[Records for this task — start]

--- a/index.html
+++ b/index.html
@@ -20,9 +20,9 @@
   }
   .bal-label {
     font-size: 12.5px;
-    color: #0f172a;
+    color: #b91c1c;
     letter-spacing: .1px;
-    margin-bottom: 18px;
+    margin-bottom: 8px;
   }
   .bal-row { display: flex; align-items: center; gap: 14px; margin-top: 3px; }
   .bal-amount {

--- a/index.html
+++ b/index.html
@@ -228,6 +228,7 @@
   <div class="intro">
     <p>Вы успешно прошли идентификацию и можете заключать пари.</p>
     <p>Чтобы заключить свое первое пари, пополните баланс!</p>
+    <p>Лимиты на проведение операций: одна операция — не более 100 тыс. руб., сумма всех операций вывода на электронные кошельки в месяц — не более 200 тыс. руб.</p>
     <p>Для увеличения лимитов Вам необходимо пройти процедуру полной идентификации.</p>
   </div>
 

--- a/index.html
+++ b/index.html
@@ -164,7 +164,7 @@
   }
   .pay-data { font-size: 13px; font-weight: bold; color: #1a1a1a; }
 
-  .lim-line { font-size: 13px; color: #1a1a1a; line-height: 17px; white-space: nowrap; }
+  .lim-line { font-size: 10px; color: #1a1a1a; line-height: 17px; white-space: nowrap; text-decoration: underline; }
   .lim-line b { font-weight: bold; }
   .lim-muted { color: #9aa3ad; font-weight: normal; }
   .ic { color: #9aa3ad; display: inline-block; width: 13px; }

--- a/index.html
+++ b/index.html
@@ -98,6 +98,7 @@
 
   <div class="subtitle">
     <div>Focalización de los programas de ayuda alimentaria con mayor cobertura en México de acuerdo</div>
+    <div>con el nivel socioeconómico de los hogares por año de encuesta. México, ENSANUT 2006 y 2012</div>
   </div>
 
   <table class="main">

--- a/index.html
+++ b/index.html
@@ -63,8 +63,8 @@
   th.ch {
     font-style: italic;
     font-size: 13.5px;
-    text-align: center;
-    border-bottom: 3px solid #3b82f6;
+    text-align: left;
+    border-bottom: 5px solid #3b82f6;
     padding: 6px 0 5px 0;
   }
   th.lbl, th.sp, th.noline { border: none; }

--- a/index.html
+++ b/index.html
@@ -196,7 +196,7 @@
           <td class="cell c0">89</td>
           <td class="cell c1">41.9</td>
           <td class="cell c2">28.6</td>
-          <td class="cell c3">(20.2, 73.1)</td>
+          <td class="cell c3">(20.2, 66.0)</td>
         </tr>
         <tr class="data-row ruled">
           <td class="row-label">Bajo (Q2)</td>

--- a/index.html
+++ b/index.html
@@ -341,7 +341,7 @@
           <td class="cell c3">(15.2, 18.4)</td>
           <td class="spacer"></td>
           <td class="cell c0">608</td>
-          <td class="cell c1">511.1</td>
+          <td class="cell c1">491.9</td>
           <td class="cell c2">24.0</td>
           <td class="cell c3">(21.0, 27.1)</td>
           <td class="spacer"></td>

[Records for this task — finish]

Transcribe every record exactly, keeping each line as it is.

- [Response below]:
--- a/index.html
+++ b/index.html
@@ -20,9 +20,9 @@
   }
   .bal-label {
     font-size: 12.5px;
-    color: #0f172a;
+    color: #b91c1c;
     letter-spacing: .1px;
-    margin-bottom: 18px;
+    margin-bottom: 8px;
   }
   .bal-row { display: flex; align-items: center; gap: 14px; margin-top: 3px; }
   .bal-amount {

--- a/index.html
+++ b/index.html
@@ -228,6 +228,7 @@
   <div class="intro">
     <p>Вы успешно прошли идентификацию и можете заключать пари.</p>
     <p>Чтобы заключить свое первое пари, пополните баланс!</p>
+    <p>Лимиты на проведение операций: одна операция — не более 100 тыс. руб., сумма всех операций вывода на электронные кошельки в месяц — не более 200 тыс. руб.</p>
     <p>Для увеличения лимитов Вам необходимо пройти процедуру полной идентификации.</p>
   </div>
 

--- a/index.html
+++ b/index.html
@@ -164,7 +164,7 @@
   }
   .pay-data { font-size: 13px; font-weight: bold; color: #1a1a1a; }
 
-  .lim-line { font-size: 13px; color: #1a1a1a; line-height: 17px; white-space: nowrap; }
+  .lim-line { font-size: 10px; color: #1a1a1a; line-height: 17px; white-space: nowrap; text-decoration: underline; }
   .lim-line b { font-weight: bold; }
   .lim-muted { color: #9aa3ad; font-weight: normal; }
   .ic { color: #9aa3ad; display: inline-block; width: 13px; }

--- a/index.html
+++ b/index.html
@@ -98,6 +98,7 @@
 
   <div class="subtitle">
     <div>Focalización de los programas de ayuda alimentaria con mayor cobertura en México de acuerdo</div>
+    <div>con el nivel socioeconómico de los hogares por año de encuesta. México, ENSANUT 2006 y 2012</div>
   </div>
 
   <table class="main">

--- a/index.html
+++ b/index.html
@@ -63,8 +63,8 @@
   th.ch {
     font-style: italic;
     font-size: 13.5px;
-    text-align: center;
-    border-bottom: 3px solid #3b82f6;
+    text-align: left;
+    border-bottom: 5px solid #3b82f6;
     padding: 6px 0 5px 0;
   }
   th.lbl, th.sp, th.noline { border: none; }

--- a/index.html
+++ b/index.html
@@ -196,7 +196,7 @@
           <td class="cell c0">89</td>
           <td class="cell c1">41.9</td>
           <td class="cell c2">28.6</td>
-          <td class="cell c3">(20.2, 73.1)</td>
+          <td class="cell c3">(20.2, 66.0)</td>
         </tr>
         <tr class="data-row ruled">
           <td class="row-label">Bajo (Q2)</td>

--- a/index.html
+++ b/index.html
@@ -341,7 +341,7 @@
           <td class="cell c3">(15.2, 18.4)</td>
           <td class="spacer"></td>
           <td class="cell c0">608</td>
-          <td class="cell c1">511.1</td>
+          <td class="cell c1">491.9</td>
           <td class="cell c2">24.0</td>
           <td class="cell c3">(21.0, 27.1)</td>
           <td class="spacer"></td>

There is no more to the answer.